Taipei – « A peine arrivé à Taiwan, en 1965, je me rendis en visite dans un certain nombre de cimetières le 2 novembre. Telle ne fut pas ma désolation de voir que tous les cimetières étaient déserts ! Revenu chez moi, je demandai une explication à mon maitre de chinois, qui me dit que, pour les chinois, la journée dédiée aux morts est le 5 avril et le 5 avril de l’année suivant, je me rendis compte de la grande importance apportée au culte des ancêtres et à la croyance qu’ils soient encore vivants, en voyant les foules au cimetière, comme cela est le cas en Occident le 1er et le 2 novembre. C’est ce qu’écrit à l’Agence Fides le Père Giuseppe Didone MI, missionnaire à Taiwan en se souvenant du fait que cette journée est observée également par les chrétiens, au travers de la célébration de la Messe au cimetière catholique. La journée est en outre une occasion d’évangélisation, en ce que les chrétiens démontrent de croire eux aussi à la continuation de la vie de leurs êtres chers après la mort terrestre.
La fête de Qingming, appelée également fête de la luminosité brillante ou jour des ancêtres, est célébrée 104 jours après le solstice d’hiver qui, selon le calendrier grégorien, suivent généralement le 4 ou le 5 avril, comme c’est le cas cette année. Il s’agit d’une fête liée aux rythmes des travaux agricoles qui est observée au travers d’une journée fériée.

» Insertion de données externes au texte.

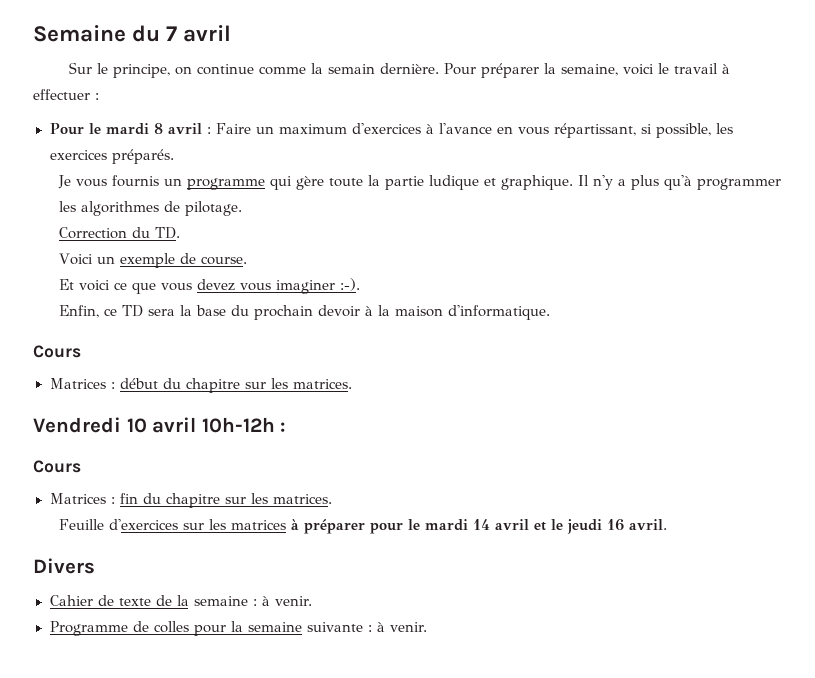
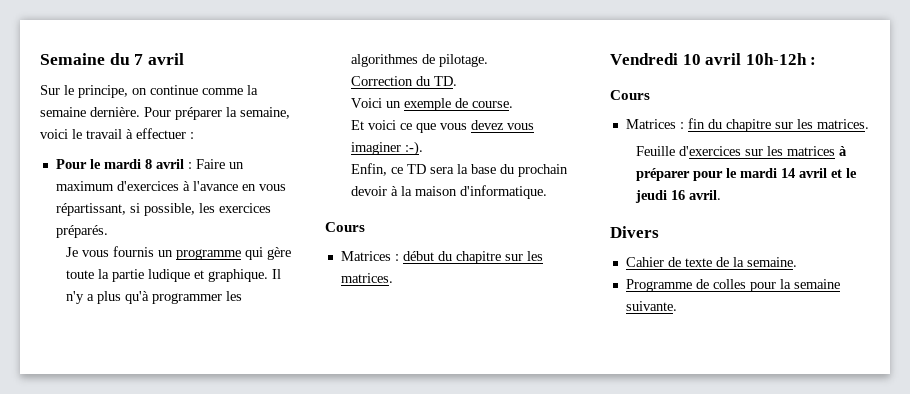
[328,64,376,74] semain -> [40,107,86,117] semaine
[193,596,313,606] semaine : à venir. -> [746,257,797,267] semaine.
[306,622,428,632] suivante : à venir. -> [625,301,677,311] suivante.

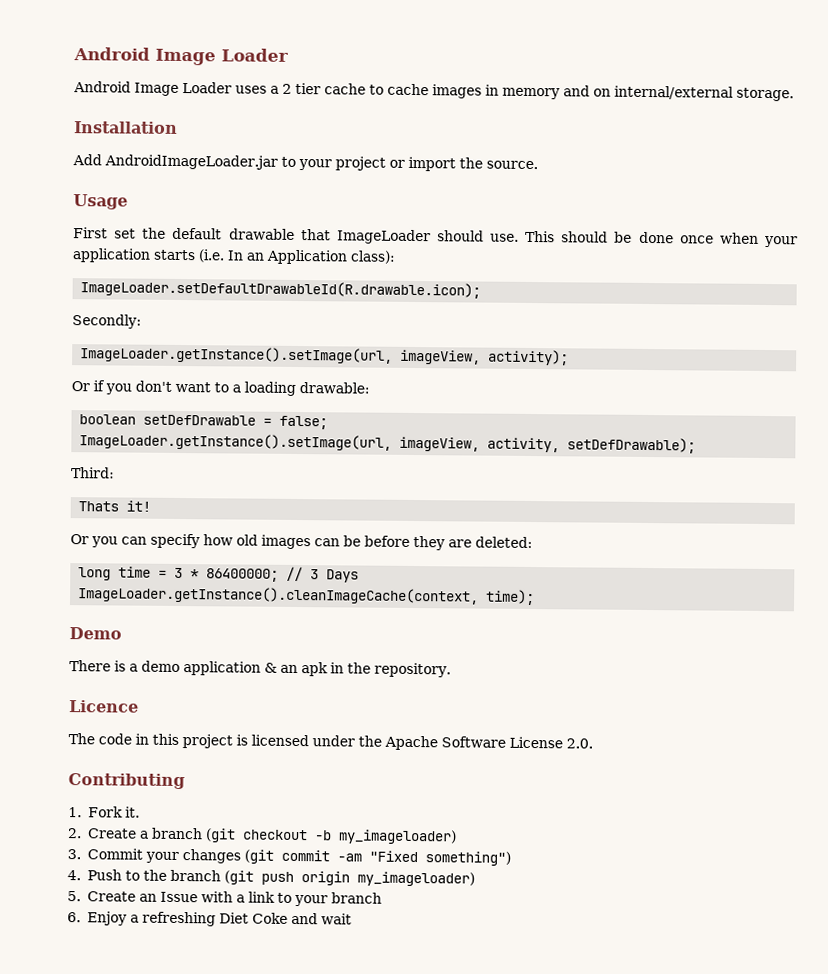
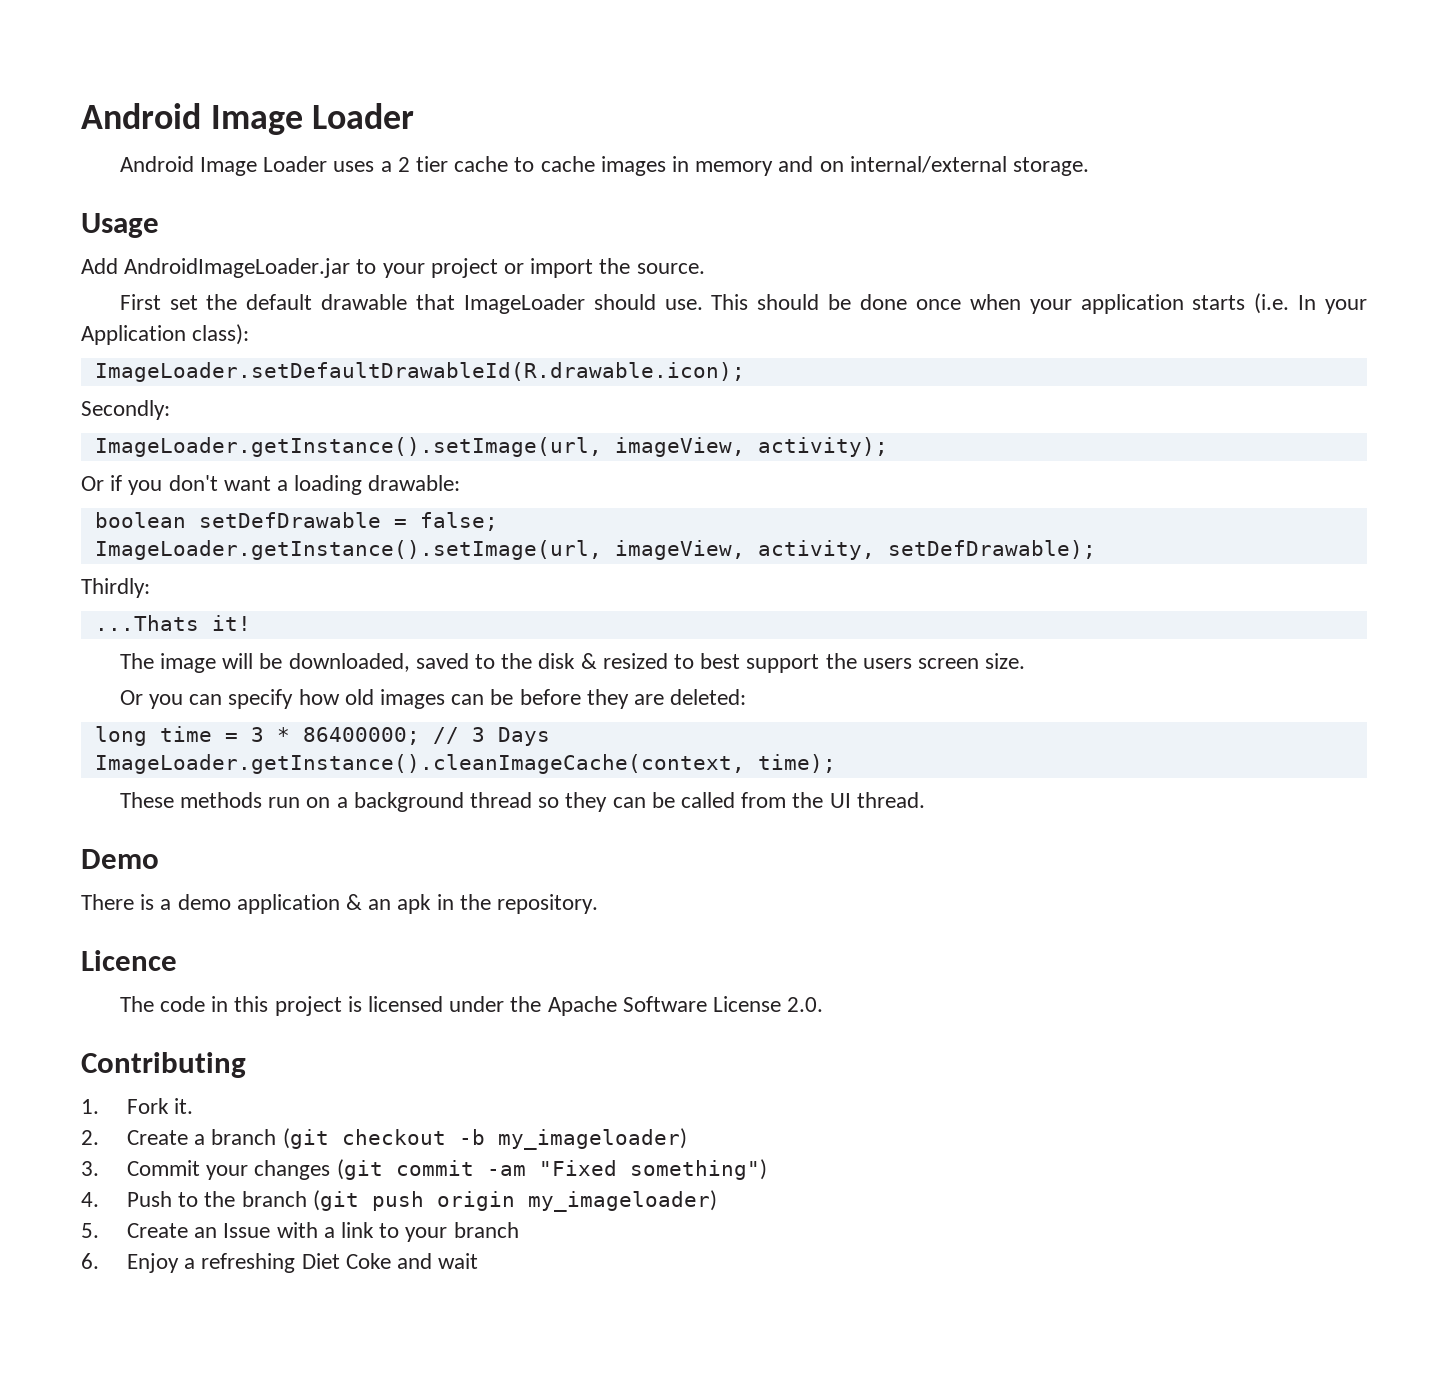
[74,121,178,134] Installation -> [81,213,159,238] Usage
[73,194,128,210] // Usage -> (705, 268) none
[246,252,264,261] an -> [1325,299,1367,314] your
[214,382,229,393] to -> (271, 483) none
[71,467,115,479] [78,501,120,512] Third: // Thats -> [81,578,150,598] [94,615,199,631] Thirdly: // ...Thats
(152, 506) none -> [119,653,1026,673] // The image will be downloaded, saved to the disk & resized to best support the users screen size.
(536, 597) none -> [119,792,925,812] // These methods run on a background thread so they can be called from the UI thread.

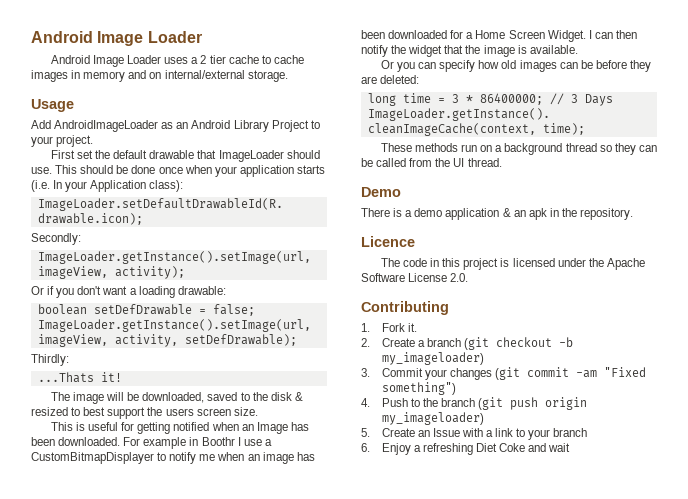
[124,258,705,278] AndroidImageLoader.jar to your project or import the source. -> [54,120,320,132] [31,135,94,147] AndroidImageLoader as an Android Library Project to your project.
(1026, 661) none -> [50,422,309,434] [31,437,272,449] [31,452,315,464] [361,30,637,42] [361,45,578,57] // This is useful for getting notified when an Image has been downloaded. For example in Boothr I use a CustomBitmapDisplayer to notify me when an image has been downloaded for a Home Screen Widget. I can then notify the widget that the image is available.

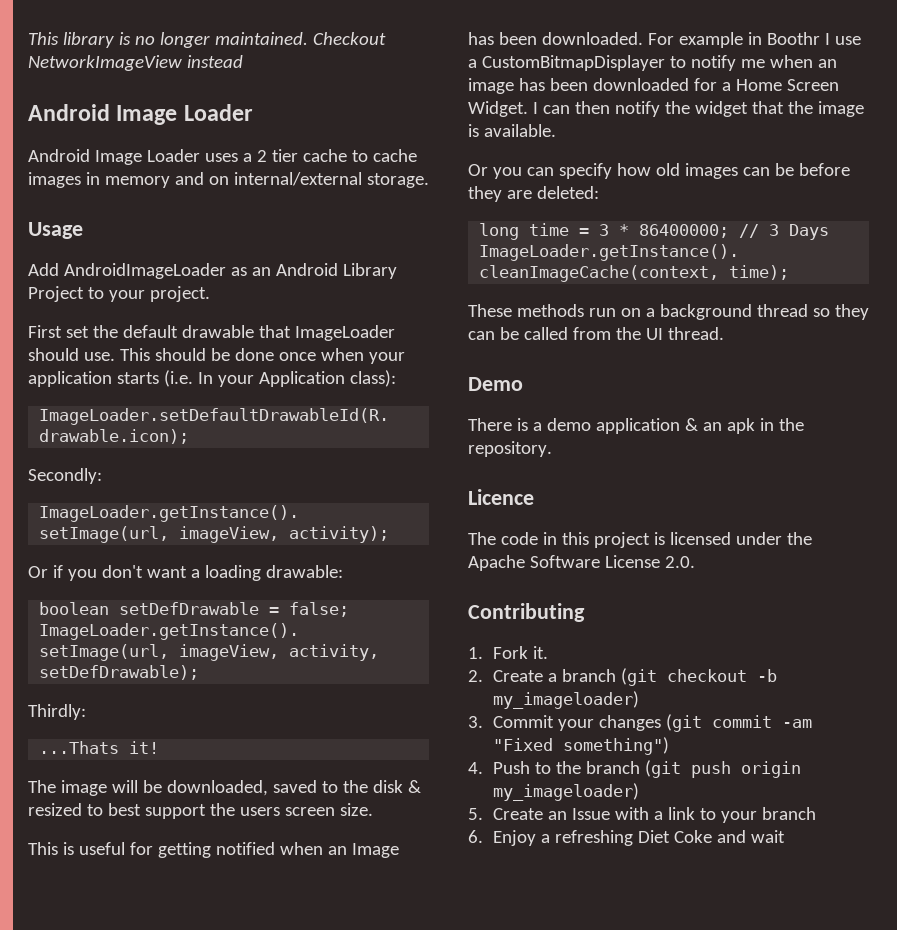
(31, 37) none -> [28,32,386,48] [28,55,243,71] This library is no longer maintained. Checkout NetworkImageView instead //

« A la différence de la tradition occidentale – indique le missionnaire – qui voit la commémoration des morts avoir lieu en plein hiver, la célébration chinoise a lieu en revanche au printemps, parfois de manière très proche de Pâques, avec une signification symbolique riche. Avec le mois d’avril arrive en effet la belle saison. Les températures augmentent et tout se renouvèle, y compris la vie. Pour la population chinoise, le culte des ancêtres est très important en ce qu’elle retient que les morts nous regardent depuis l’au-delà et nous protègent ».
« La journée des morts au printemps, l’une des quatre fêtes principales de la culture chinoise, est une opportunité pour festoyer et se souvenir de ses ancêtres sur le lieu de leur sépulture – explique le Père Didone. Des personnes de tous les âges se retrouvent dans les cimetières, priant pour les ancêtres, se dédiant au nettoyage des tombes. La journée est entièrement passée au cimetière où est également dressée une table avec de la nourriture, du thé, du vin et d’autres victuailles, en laissant une place pour le membre de la famille défunt, afin qu’il mange symboliquement avec le reste de la famille. Les chinois établis à l’étranger voient dans cette fête une occasion de réunir la famille pour festoyer et manifester leur respect envers leurs propres morts ».